5What is a laparoscopic duodenal switch?
During duodenal switch surgery (also called “biliopancreatic diversion with duodenal switch” or “gastric reduction duodenal switch”) surgeons rearrange the intestine so that the food from your stomach and the juices from your liver spend less time mixing.
6What is the best surgery to lose weight?
Four common types of weight-loss surgery are: Roux-en-Y gastric bypass. Laparoscopic adjustable gastric banding. Sleeve gastrectomy. Duodenal switch with biliopancreatic diversion.
7What foods can you not eat after gastric bypass surgery?
Soft foods Ground lean meat or poultry. Flaked fish. Eggs. Cottage cheese. Cooked or dried cereal. Rice. Canned or soft fresh fruit, without seeds or skin. Cooked vegetables, without skin.

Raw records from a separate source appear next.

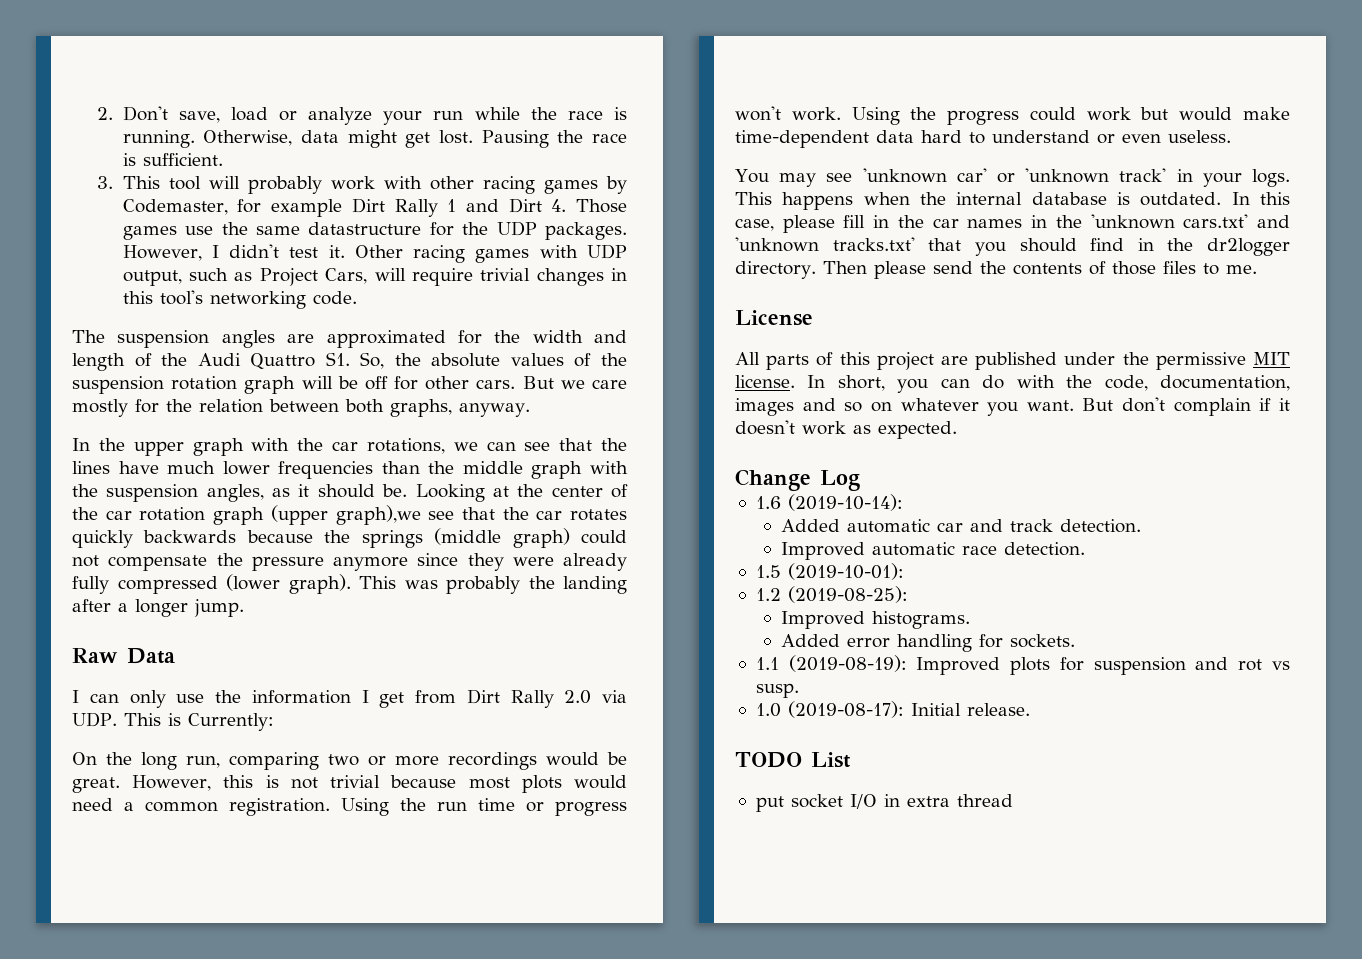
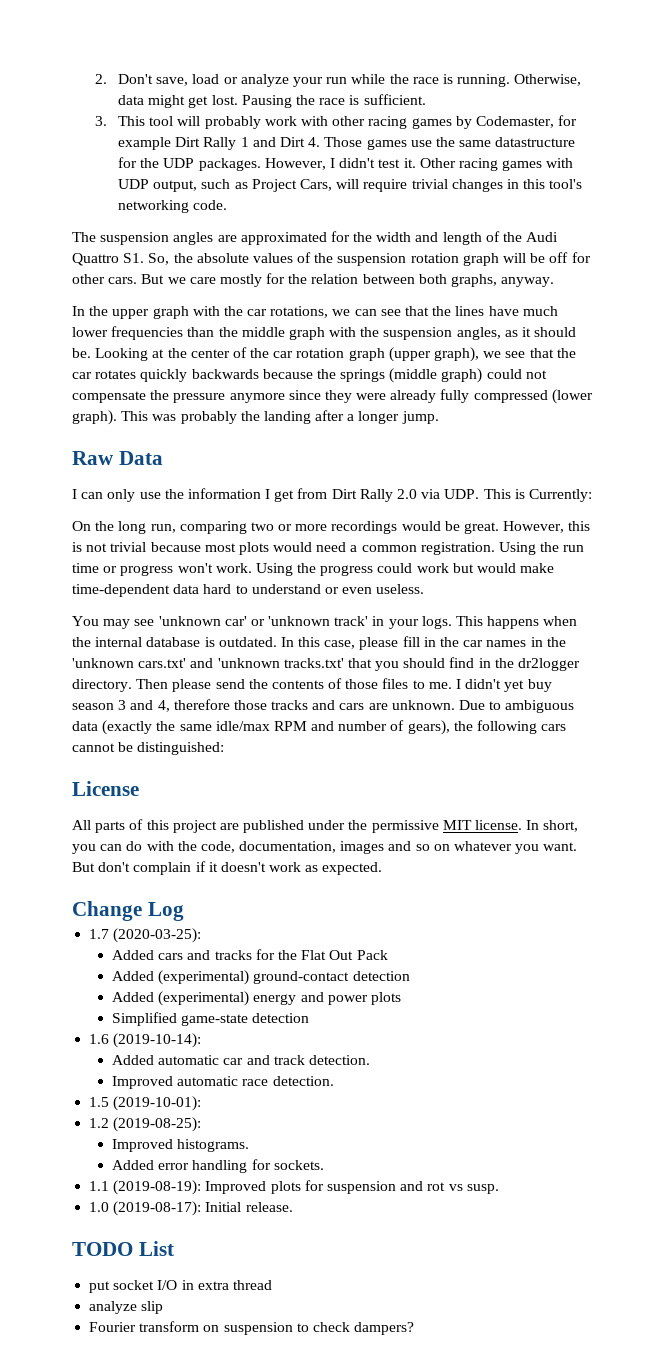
- Looking at the center of the car rotation graph (upper graph),we see that the car rotates quickly backwards because the springs (middle graph) could not compensate the pressure anymore since they were already fully compressed (lower graph).
+ Looking at the center of the car rotation graph (upper graph), we see that the car rotates quickly backwards because the springs (middle graph) could not compensate the pressure anymore since they were already fully compressed (lower graph).
+ I didn't yet buy season 3 and 4, therefore those tracks and cars are unknown. Due to ambiguous data (exactly the same idle/max RPM and number of gears), the following cars cannot be distinguished:
+ 1.7 (2020-03-25):
+ Added cars and tracks for the Flat Out Pack
+ Added (experimental) ground-contact detection
+ Added (experimental) energy and power plots
+ Simplified game-state detection
+ analyze slip
+ Fourier transform on suspension to check dampers?

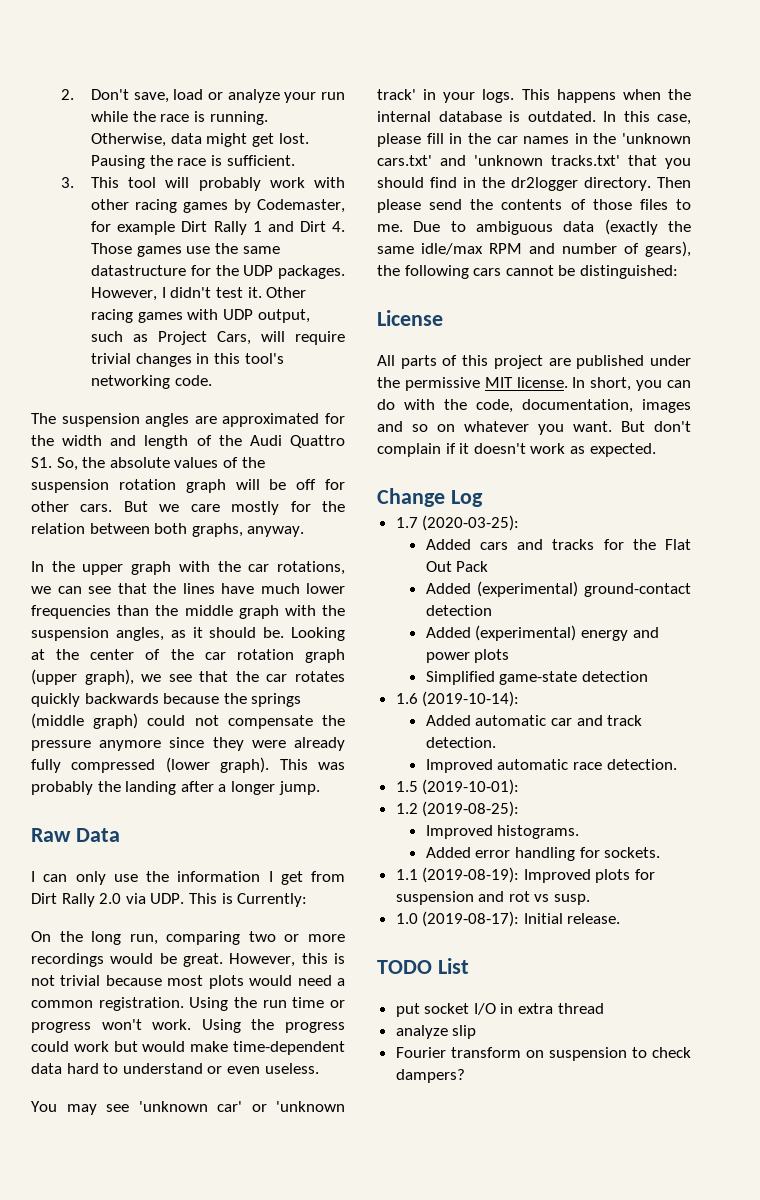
- I didn't yet buy season 3 and 4, therefore those tracks and cars are unknown.

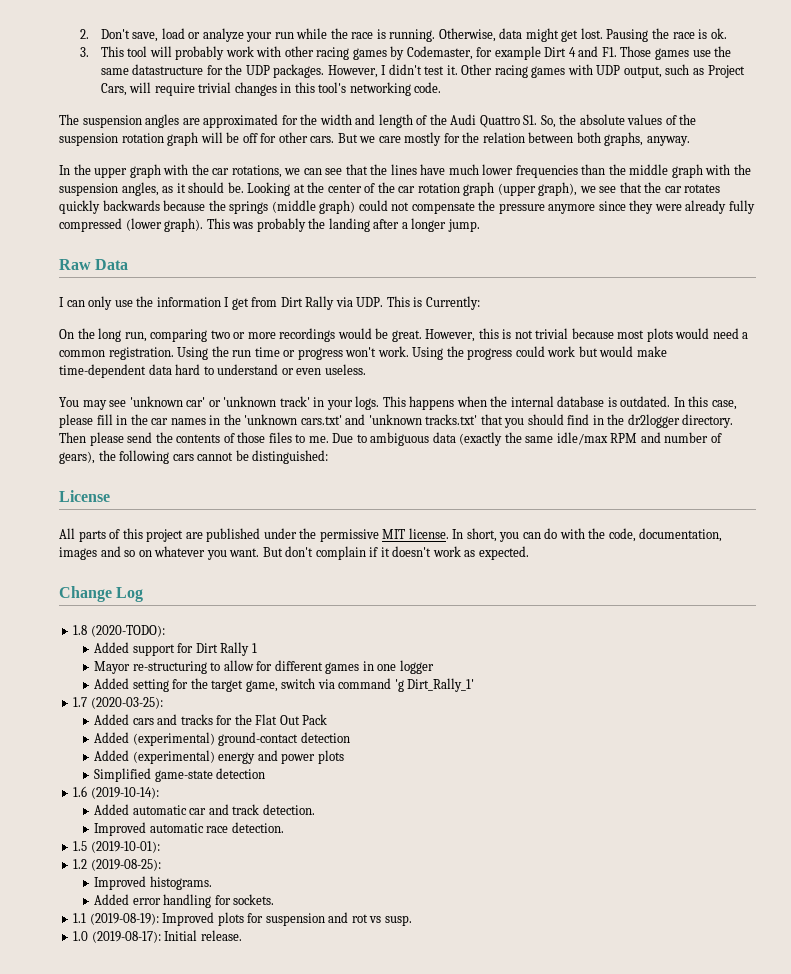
- Pausing the race is sufficient.
+ Pausing the race is ok.
- 3. This tool will probably work with other racing games by Codemaster, for example Dirt Rally 1 and Dirt 4. Those games use the same datastructure for the UDP packages.
+ 3. This tool will probably work with other racing games by Codemaster, for example Dirt 4 and F1. Those games use the same datastructure for the UDP packages.
- I can only use the information I get from Dirt Rally 2.0 via UDP. This is Currently:
+ I can only use the information I get from Dirt Rally via UDP. This is Currently:
+ 1.8 (2020-TODO):
+ Added support for Dirt Rally 1
+ Mayor re-structuring to allow for different games in one logger
+ Added setting for the target game, switch via command 'g Dirt_Rally_1'
- TODO List
- put socket I/O in extra thread
- analyze slip
- Fourier transform on suspension to check dampers?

8How can I reduce my weight?
Here are 10 more tips to lose weight even faster: Eat a high-protein breakfast. ... Avoid sugary drinks and fruit juice. ... Drink water a half hour before meals. ... Choose weight loss-friendly foods (see list). ... Eat soluble fiber. ... Drink coffee or tea. ... Eat mostly whole, unprocessed foods. ... Eat your food slowly.
9What is Loop duodenal switch?
Procedure: Loop duodenal switch. The loop duodenal switch (L-DS) is a single anastomosis duodeno-intestinal bypass. In this simplified version of a BPD-DS, a sleeve gastrectomy is followed by a single anastomosis of the duodenum to the ileum in a loop fashion.
10Which is better gastric sleeve or bypass?
A new stomach pouch is created by making a small or large incision in the abdomen. Like vertical sleeve gastrectomy, it causes you to feel full for a long period after eating only a small portion of food. The main difference is that gastric bypass bypasses part of the digestive track whereas sleeve gastrectomy doesn't.